## Supplied data
────────────────────

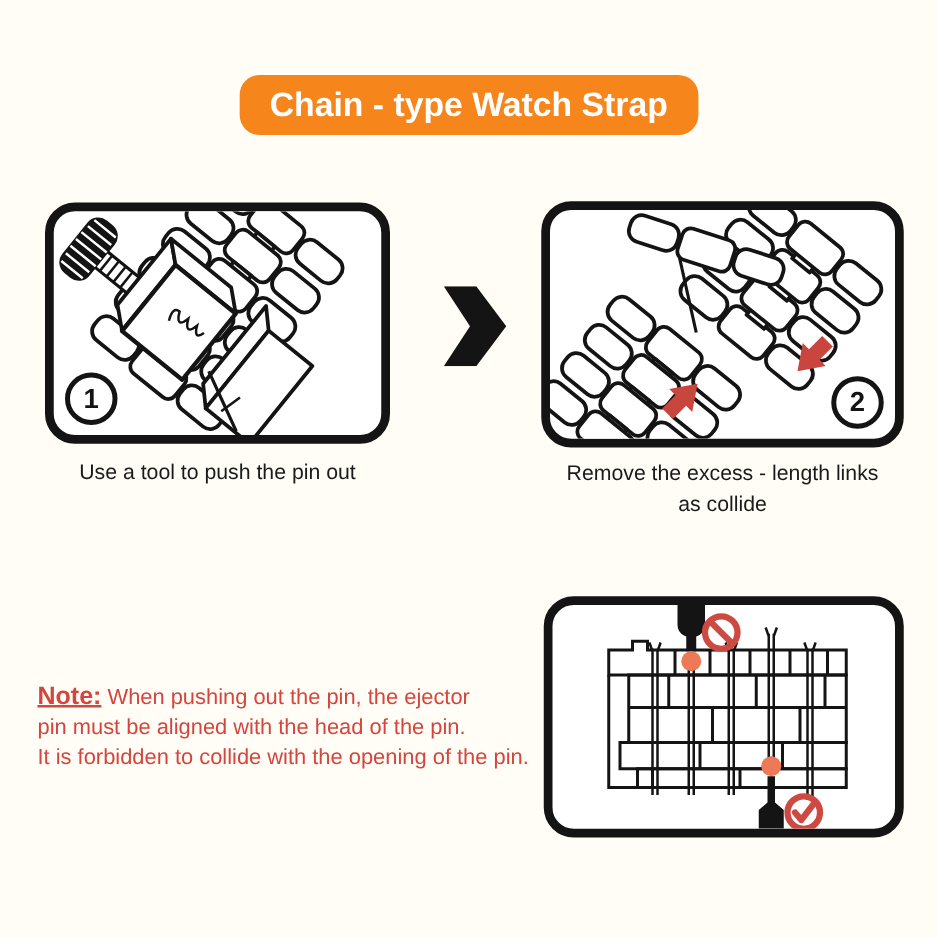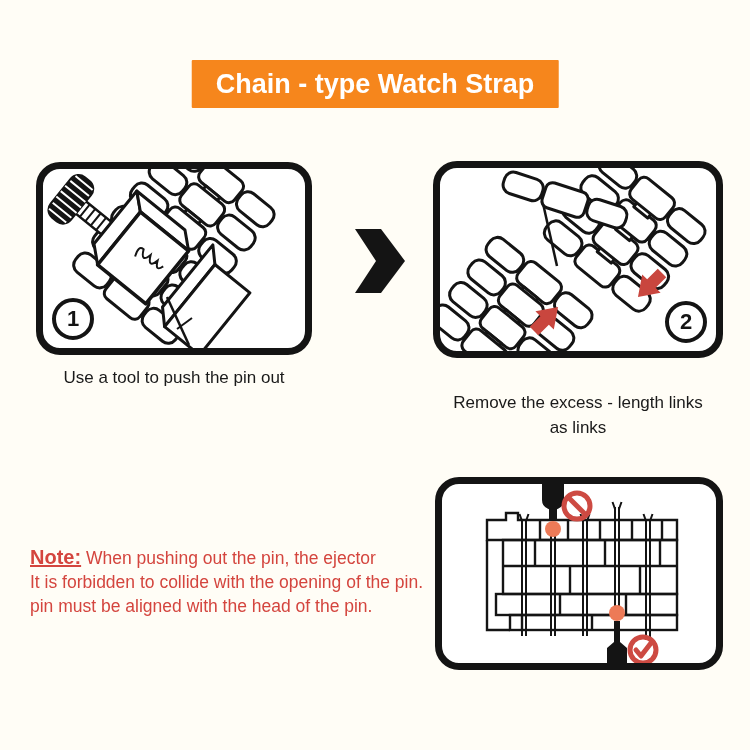--- a/index.html
+++ b/index.html
@@ -8,7 +8,7 @@
 
   .banner{position:absolute;top:60px;left:50%;transform:translateX(-50%);
           background:#F6861C;color:#fff;font-weight:bold;font-size:27px;
-          line-height:48px;height:48px;padding:0 24px;border-radius:1px;white-space:nowrap;}
+          line-height:48px;height:48px;padding:0 24px;border-radius:16px;white-space:nowrap;}
 
   .panel{position:absolute;background:#fff;border:7px solid #141414;border-radius:24px;
          box-sizing:border-box;overflow:hidden;}

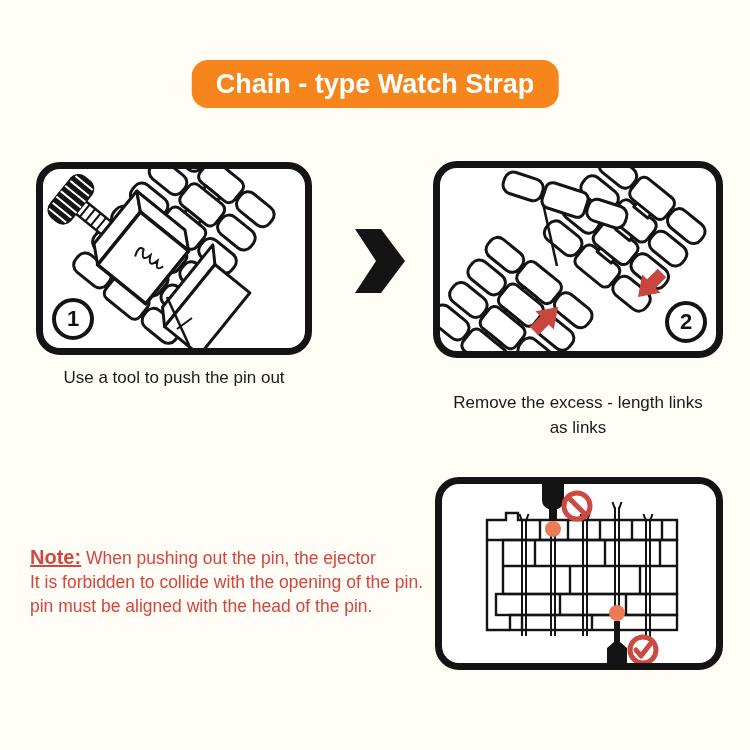--- a/index.html
+++ b/index.html
@@ -25,7 +25,7 @@
 
   .caption{position:absolute;text-align:center;font-size:17px;color:#1a1a1a;line-height:25px;}
   #caption-step1{left:36px;top:365px;width:276px;text-align:center;}
-  #caption-step2{left:433px;top:366px;width:290px;margin-top:24px;}
+  #caption-step2{left:433px;top:366px;width:290px;}
 
   .chevron{position:absolute;left:355px;top:229px;width:50px;height:64px;}
 

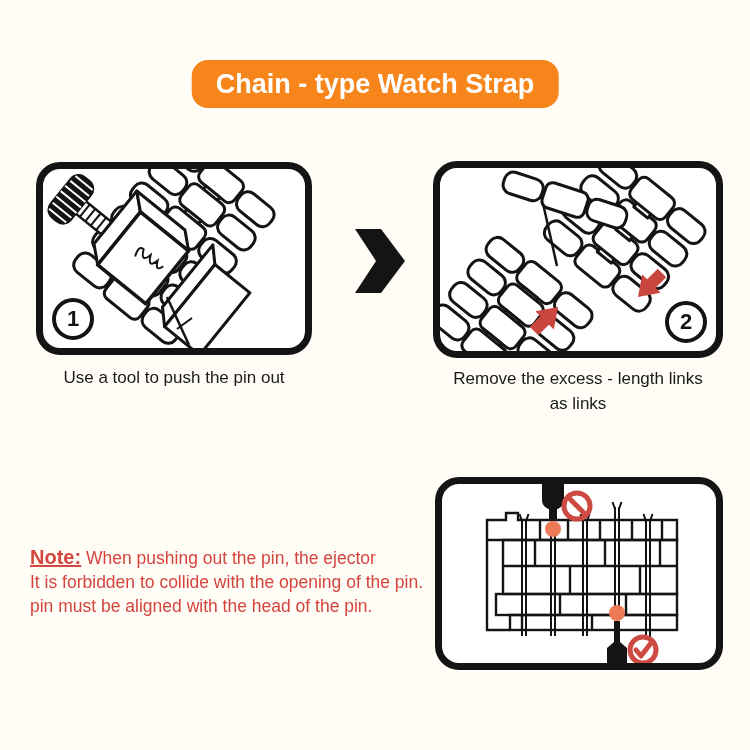--- a/index.html
+++ b/index.html
@@ -152,7 +152,7 @@
   </div>
   <div class="caption" id="caption-step2">
     <div>Remove the excess - length links</div>
-    <div>as links</div>
+    <div>as collide</div>
   </div>
 
   <div class="note">

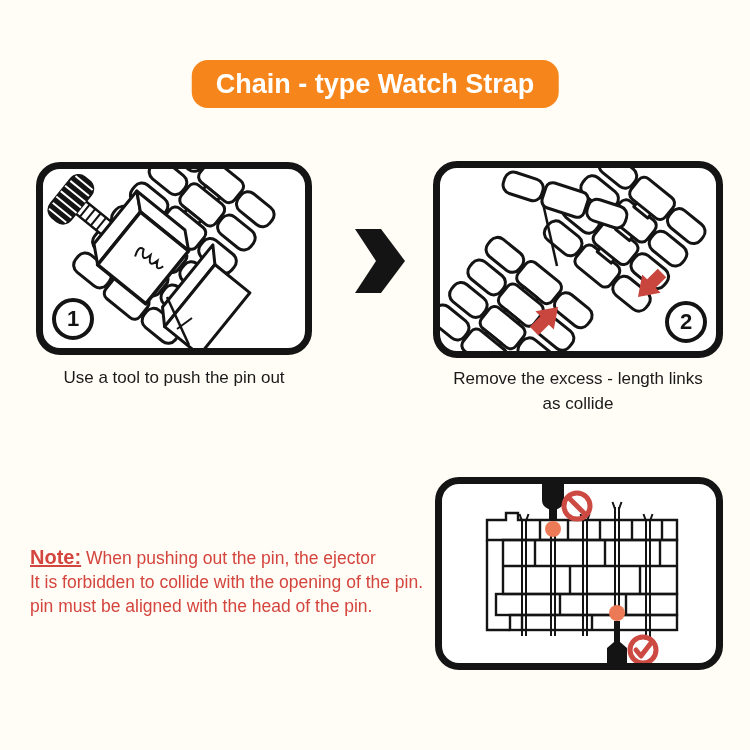--- a/index.html
+++ b/index.html
@@ -160,8 +160,8 @@
       <span class="note-label">Note:</span>
       <span>When pushing out the pin, the ejector</span>
     </div>
+    <div>pin must be aligned with the head of the pin.</div>
     <div>It is forbidden to collide with the opening of the pin.</div>
-    <div>pin must be aligned with the head of the pin.</div>
   </div>
 
   <div class="panel" id="panel-detail">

────────────────────

## Work to be completed
Print the records above word for word, omitting any picture they contain.

## The answer
--- a/index.html
+++ b/index.html
@@ -8,7 +8,7 @@
 
   .banner{position:absolute;top:60px;left:50%;transform:translateX(-50%);
           background:#F6861C;color:#fff;font-weight:bold;font-size:27px;
-          line-height:48px;height:48px;padding:0 24px;border-radius:1px;white-space:nowrap;}
+          line-height:48px;height:48px;padding:0 24px;border-radius:16px;white-space:nowrap;}
 
   .panel{position:absolute;background:#fff;border:7px solid #141414;border-radius:24px;
          box-sizing:border-box;overflow:hidden;}

--- a/index.html
+++ b/index.html
@@ -25,7 +25,7 @@
 
   .caption{position:absolute;text-align:center;font-size:17px;color:#1a1a1a;line-height:25px;}
   #caption-step1{left:36px;top:365px;width:276px;text-align:center;}
-  #caption-step2{left:433px;top:366px;width:290px;margin-top:24px;}
+  #caption-step2{left:433px;top:366px;width:290px;}
 
   .chevron{position:absolute;left:355px;top:229px;width:50px;height:64px;}
 

--- a/index.html
+++ b/index.html
@@ -152,7 +152,7 @@
   </div>
   <div class="caption" id="caption-step2">
     <div>Remove the excess - length links</div>
-    <div>as links</div>
+    <div>as collide</div>
   </div>
 
   <div class="note">

--- a/index.html
+++ b/index.html
@@ -160,8 +160,8 @@
       <span class="note-label">Note:</span>
       <span>When pushing out the pin, the ejector</span>
     </div>
+    <div>pin must be aligned with the head of the pin.</div>
     <div>It is forbidden to collide with the opening of the pin.</div>
-    <div>pin must be aligned with the head of the pin.</div>
   </div>
 
   <div class="panel" id="panel-detail">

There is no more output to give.